Хотя плоть ее содрогалась при мысли о том, что она собирается сделать, выбора не было: отступиться было немыслимо. Она подумала о корморане, взлетевшем с швартовочного столба, — значит, река достаточно чистая, чтобы в ней жила рыба. Стараясь подбодрить себя, она не расставалась с мыслью о птице, спокойно ныряющей за своей добычей. И вот Уна повернулась, покрепче ухватилась за ограждение и потихоньку опустилась в воды Темзы.
Она уже успела насквозь вымокнуть под дождем, поэтому река не показалась ей такой холодной, как она боялась. Куда хуже был густой бархатистый слой слякотной грязи, волнами накатывавшейся на нее, и исходившее от воды зловоние, освежившее в памяти запах пакгауза на пристани. Уна плыла медленно — черная тень на черной воде, — перебирая руками и ногами на глубине, чтобы не взбаламутить поверхность.

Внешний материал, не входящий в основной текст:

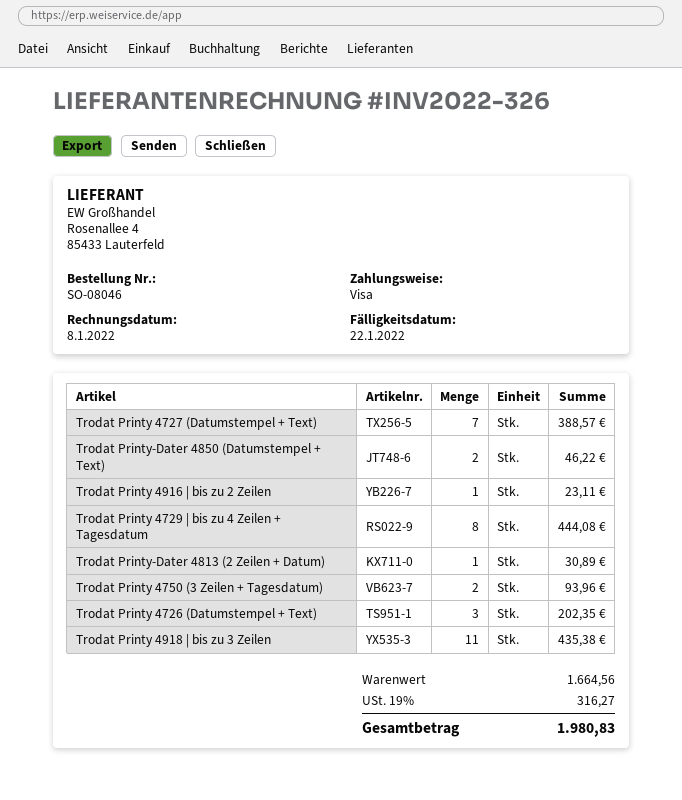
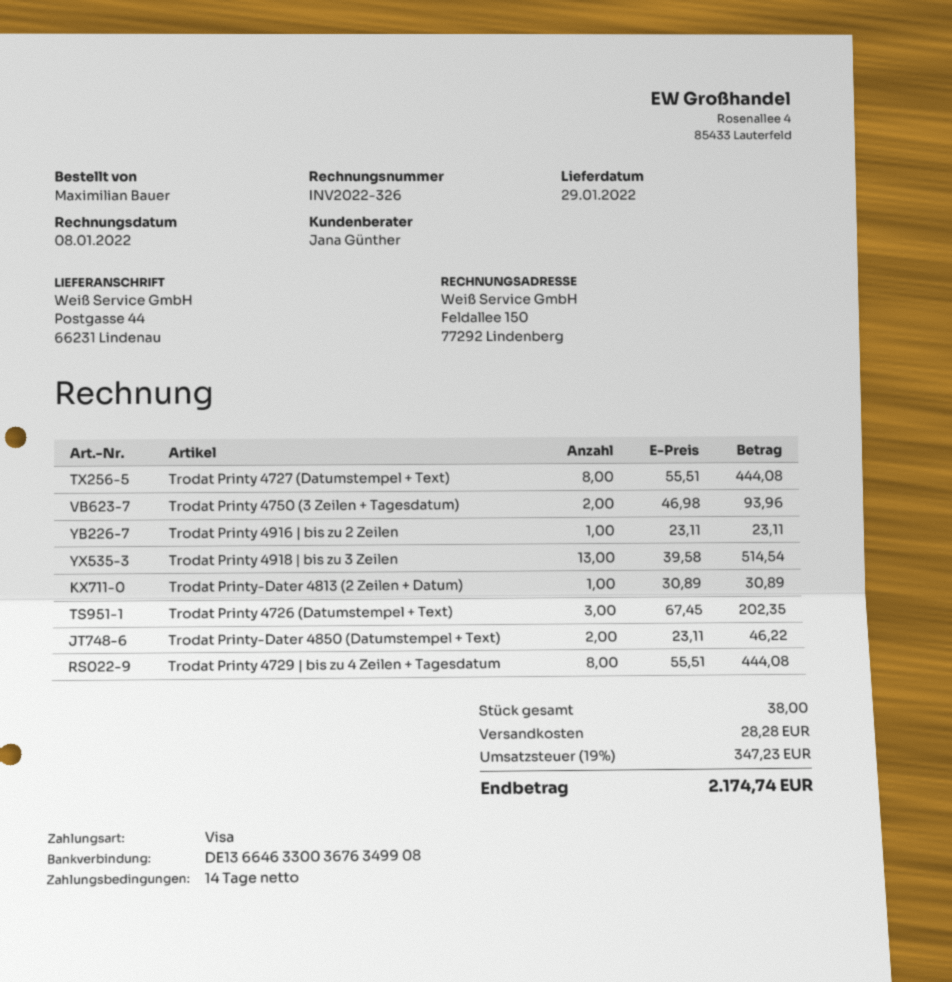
Trodat Printy 4727 (Datumstempel + Text): 7 for 388.57 -> 8 for 444.08
Trodat Printy 4918 | bis zu 3 Zeilen: 11 for 435.38 -> 13 for 514.54
shipping: none -> 28.28
tax: 19% = 316.27 -> 19% = 347.23
total: 1980.83 -> 2174.74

Достигнув пункта, она поплыла дальше и плыла до тех пор, пока пристань не оказалась между ней и зданием. Доплыв до пристани, она уцепилась кончиками пальцев за ее край и подняла из воды голову и плечи. Отсюда здание наблюдательного пункта казалось громоздким и неустойчивым, трап походил на странное толстое дуло наведенного на нее оружия. Как она и боялась, на задней двери пункта была укреплена камера, но Уна подумала, что ей ничего не угрожает, если она будет держаться в тени суденышек: там было так темно.
Она снова погрузилась в воду и поплыла вдоль ряда охранных паромов, держась как можно ближе к ним, чтобы прочесть названия и номера, написанные на бортах. На какое-то время она в нерешительности задержалась между двумя катерами: да, четвертый номер действительно назывался «Навсикая», но мужчина в пункте думал и о третьем номере тоже — вероятно, номер был важен сам по себе, а название прицепилось к нему, как водоросли к рыболовной леске. Оставалось лишь действовать наугад, поэтому Уна, потянувшись, ухватилась за планшир и одним рывком поднялась на палубу катера «Навсикая» со стороны, наиболее удаленной от пункта и камеры. Без особой надежды она потянула за ручку двери, ведущей к камерам, где содержались заключенные. Как она и ожидала, дверь была заперта. Пригнувшись, она проползла под капитанским мостиком к носу катера. Здесь она вздохнула и на секунду закрыла глаза. На лучшее она и не надеялась, но палуба была открытой со всех сторон и на ней не нашлось ни одного местечка, где можно было бы спрятаться. Здесь не было ничего, кроме большого стального ящика, где хранились газовые баллоны высотой фута четыре, встроенные в палубу, нескольких невысоких пластмассовых ванн, чье назначение осталось для нее непонятным.